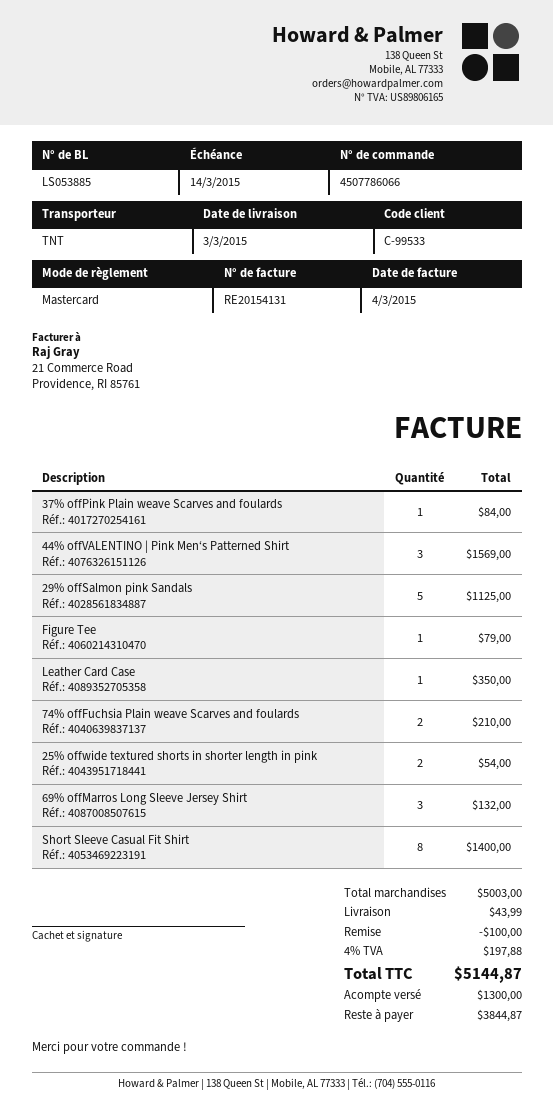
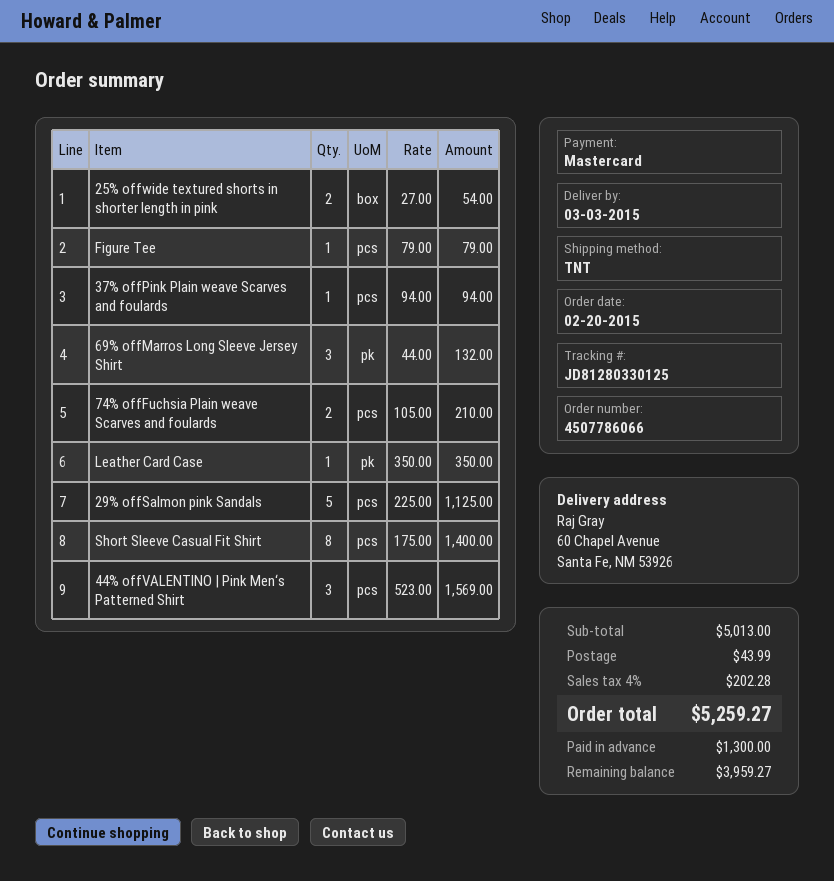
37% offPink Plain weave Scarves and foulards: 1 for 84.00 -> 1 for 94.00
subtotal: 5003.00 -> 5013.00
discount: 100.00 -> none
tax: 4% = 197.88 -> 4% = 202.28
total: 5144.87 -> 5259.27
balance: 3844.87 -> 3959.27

========================================

Assignment
Please restate, exactly as written, the line that holds "subtotal: 5003.00 -> 5013.00" and all remaining lines of the data above, and only those.

Output for this task
subtotal: 5003.00 -> 5013.00
discount: 100.00 -> none
tax: 4% = 197.88 -> 4% = 202.28
total: 5144.87 -> 5259.27
balance: 3844.87 -> 3959.27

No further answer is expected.